Constraints files with hashes

adriangb · August 30, 2022, 11:57pm

This is sort of a followup to https://github.com/pypa/pip/issues/8792 since that was locked. I don’t fully understand the outcome, so maybe this is just user error.

Where:

app1/requirements.in

boto3

app2/requirements.in

starlette
uvicorn

requirements.in

-r app1/requirements.in
-r app2/requirements.in

And constraints.txt is generated by pip-tools: pip-compile --output-file=constraints.txt --strip-extras --generate-hashes --resolver=backtracking constraints.in

And when I want to install dependencies for app1: pip install -r app1/requirements.in -c constraints.txt.

This generally works great for my use case, but if I add --generate-hashes when I generate constraints.txt I then get an error when I do pip install: ERROR: In --require-hashes mode, all requirements must have their versions pinned with ==. From the discussion linked above it sounds like this is because my .in files don’t have any hashes and the valid hashes are computed as an intersection. I guess this makes sense at some level: if you have pytest<7 in a .in file and and pytest>5 in a constraints.txt file the valid versions are the intersection (pyetest>5,<7).

So a couple of questions:

Is my conceptual understanding of what’s going on correct?
Are there any easy changes to this workflow that might enable me to have package hashes?
Would it be possible to add an option to say “consider lack of a --hash equal to any hash instead of no hashes” or something like this?

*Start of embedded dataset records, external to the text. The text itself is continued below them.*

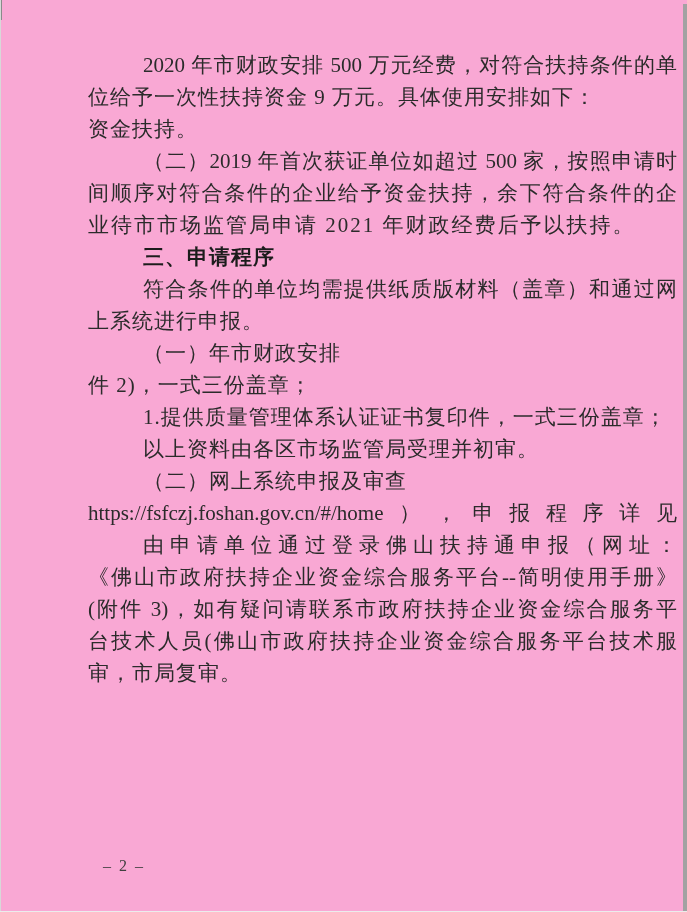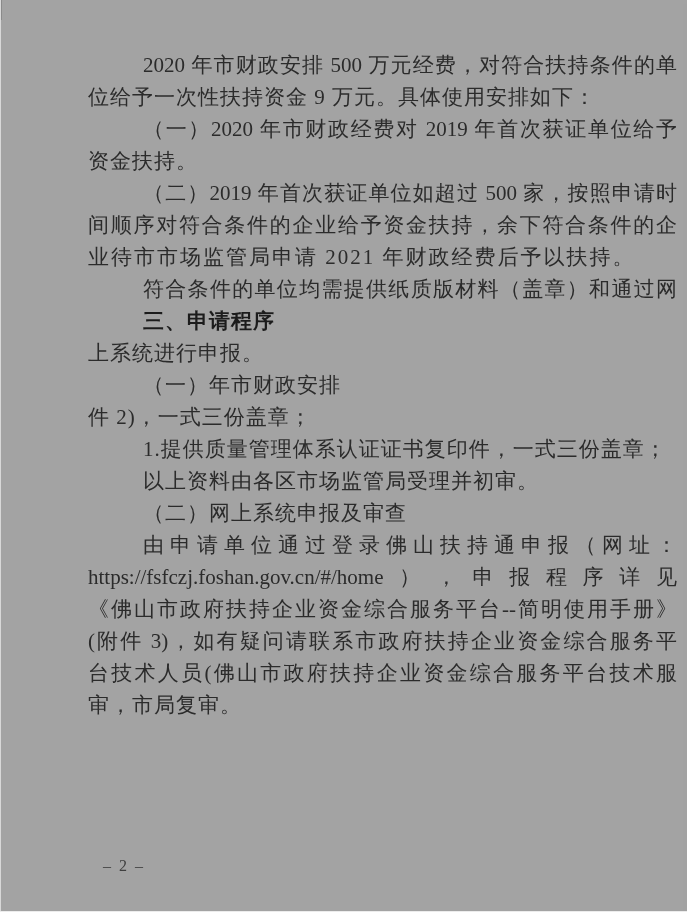"2020 年市财政安排 500 万元经费，对符合扶持条件的单" .sheet { background: #a3a3a3 -> #f9a8d4 }
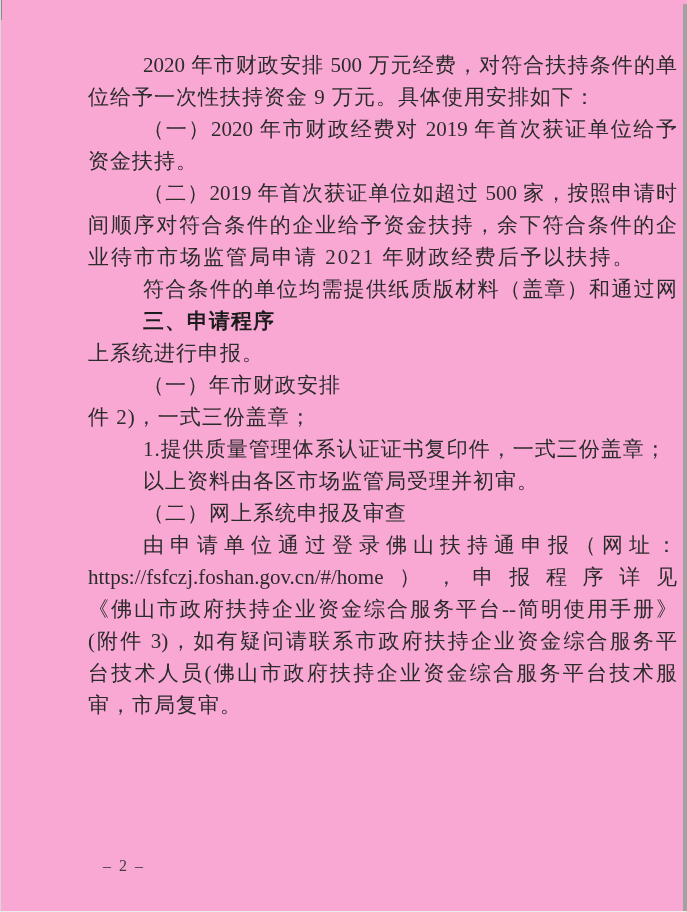"（一）2020 年市财政经费对 2019 年首次获证单位给予" p.ln { html: <p>（一）2020 年市财政经费对 2019 年首次获证单位给予</p> -> none }
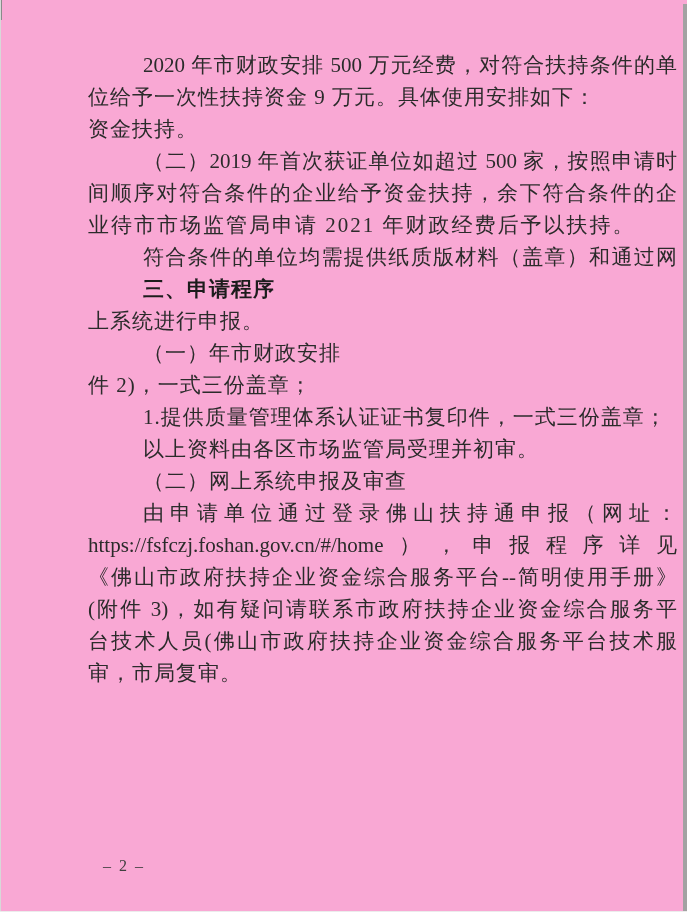"符合条件的单位均需提供纸质版材料（盖章）和通过网" p.ln { order: before "三、申请程序" -> after "三、申请程序" }
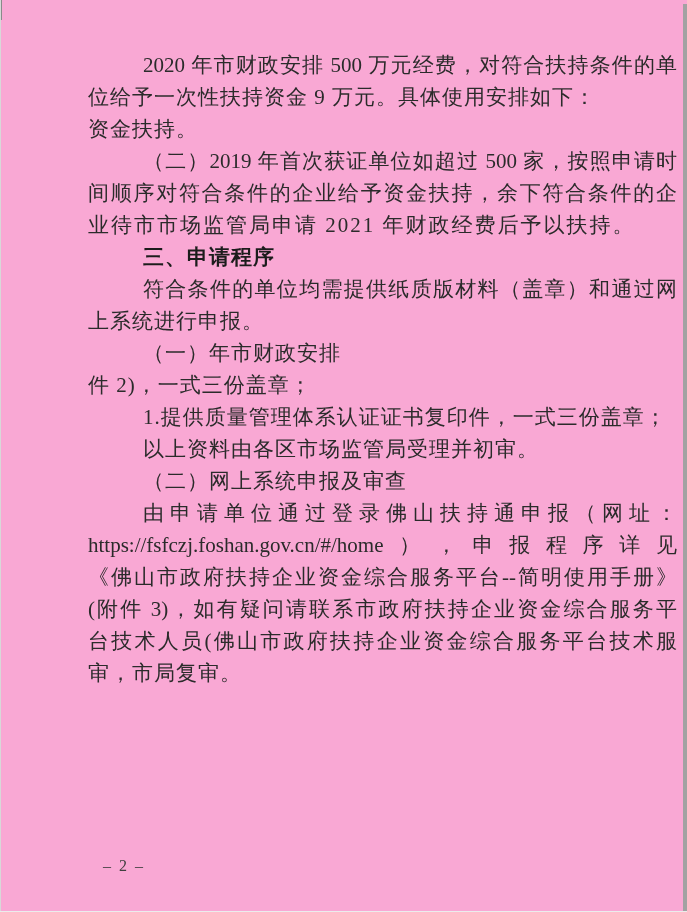"由申请单位通过登录佛山扶持通申报（网址：" p.ln { order: before "https://fsfczj.foshan.gov.cn/#/home），申报程" -> after "https://fsfczj.foshan.gov.cn/#/home），申报程" }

pf_moore · August 31, 2022, 9:06am

I don’t know why the bot locked that issue. @pradyunsg any insights there?

As regarding your questions:

More or less, yes. As I said in the issue, my model of constraints files is that they restrict the files pip can “see”, before resolution starts. My model of hash checking mode is unclear (and I’m not the only one who thinks that) but one thing that is clear is that it’s “all or nothing” - you can’t have some files with hashes and not others.
If you want hashes, you have to specify hashes for everything. I don’t know enough about workflows involving pip-tools to say anything more detailed, but that’s the basic rule you need.
I don’t think that would be acceptable. The core idea of hash checking mode is that everything is checked - by design.

pradyunsg · August 31, 2022, 9:47am

The bot locks any closed issue that hasn’t had any activity for over 30 days.

That’s mainly because people would randomly comment on closed issues with thanks or generally unhelpful comments, and to also reduce the moderation surface area for pip’s maintainers — all this goes toward reducing the notification overload if you are subscribed to pip (which is the case for most maintainers and many contributors).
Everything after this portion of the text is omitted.